Directions — Please output exactly the lines from the one that holds "[182,1079,225,1091] useful ->" through the final line of the data, and nothing else; leave out any pictures.

[Records for the exercise — start]

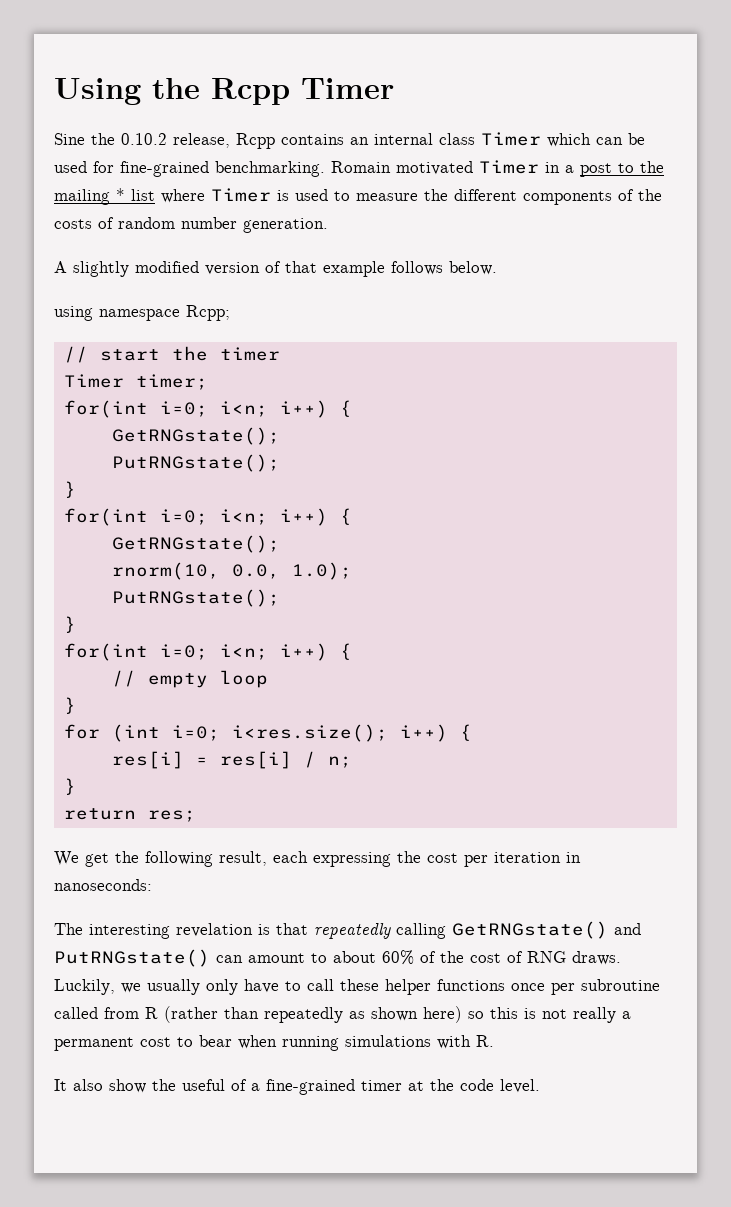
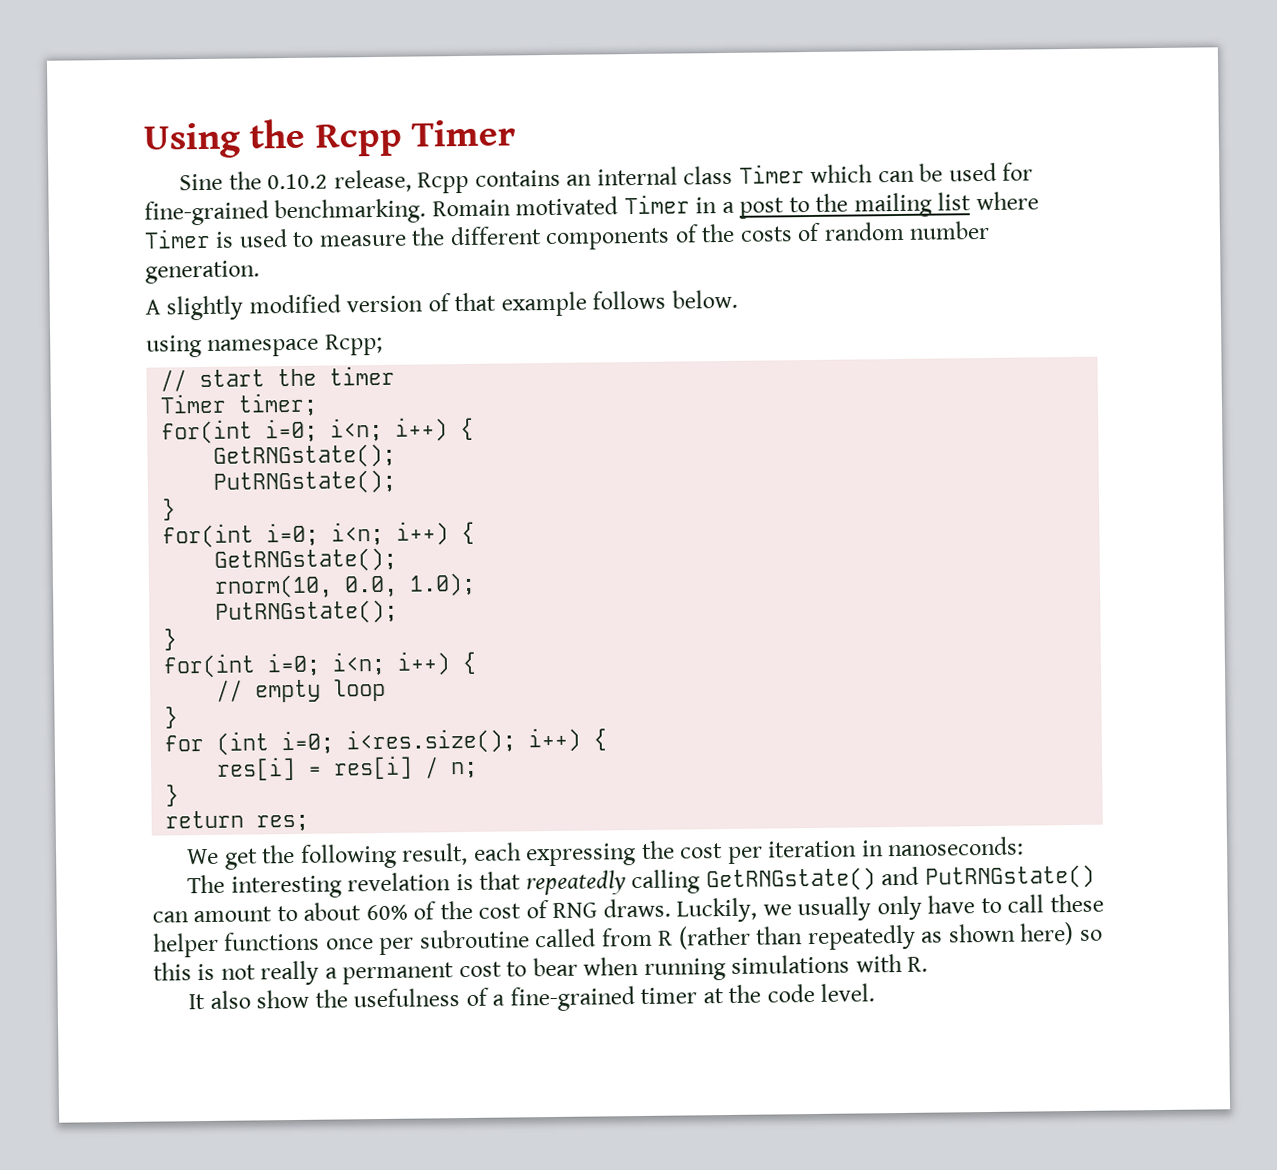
[116,188,125,201] * -> (932, 205) none
[182,1079,225,1091] useful -> [353,988,461,1008] usefulness

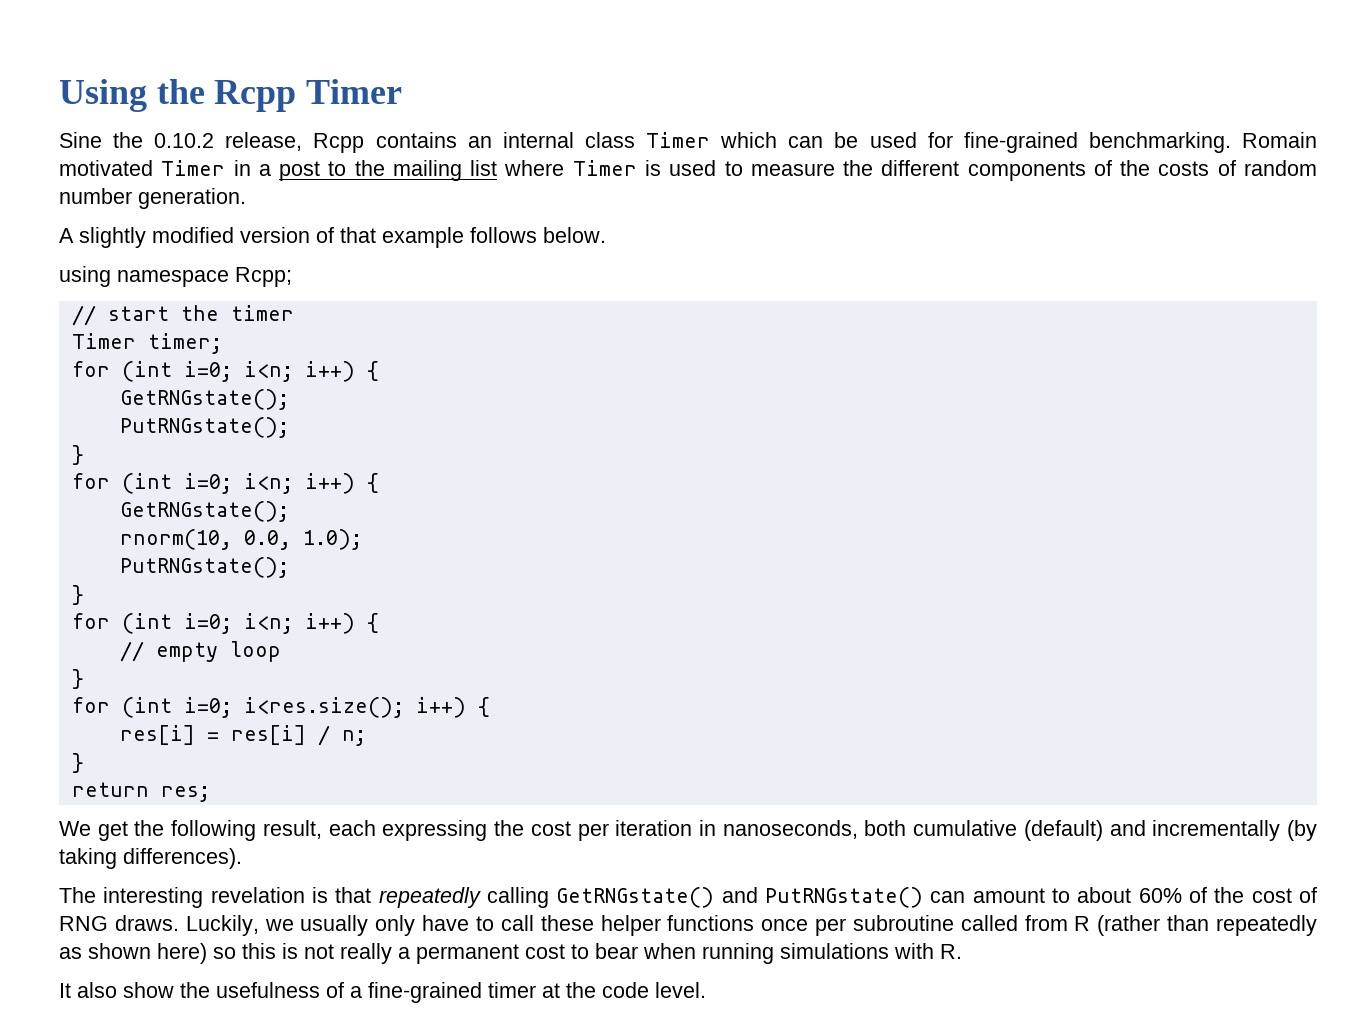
[161,419,254,445] for(int -> [71,361,172,382] for (int
[162,523,255,549] for(int -> [71,473,172,494] for (int
[163,653,257,679] for(int -> [71,613,172,634] for (int
[887,836,1025,857] nanoseconds: -> [722,820,1317,841] [59,848,242,869] nanoseconds, both cumulative (default) and incrementally (by taking differences).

[Records for the exercise — finish]

Exercise solution —
[182,1079,225,1091] useful -> [353,988,461,1008] usefulness

[161,419,254,445] for(int -> [71,361,172,382] for (int
[162,523,255,549] for(int -> [71,473,172,494] for (int
[163,653,257,679] for(int -> [71,613,172,634] for (int
[887,836,1025,857] nanoseconds: -> [722,820,1317,841] [59,848,242,869] nanoseconds, both cumulative (default) and incrementally (by taking differences).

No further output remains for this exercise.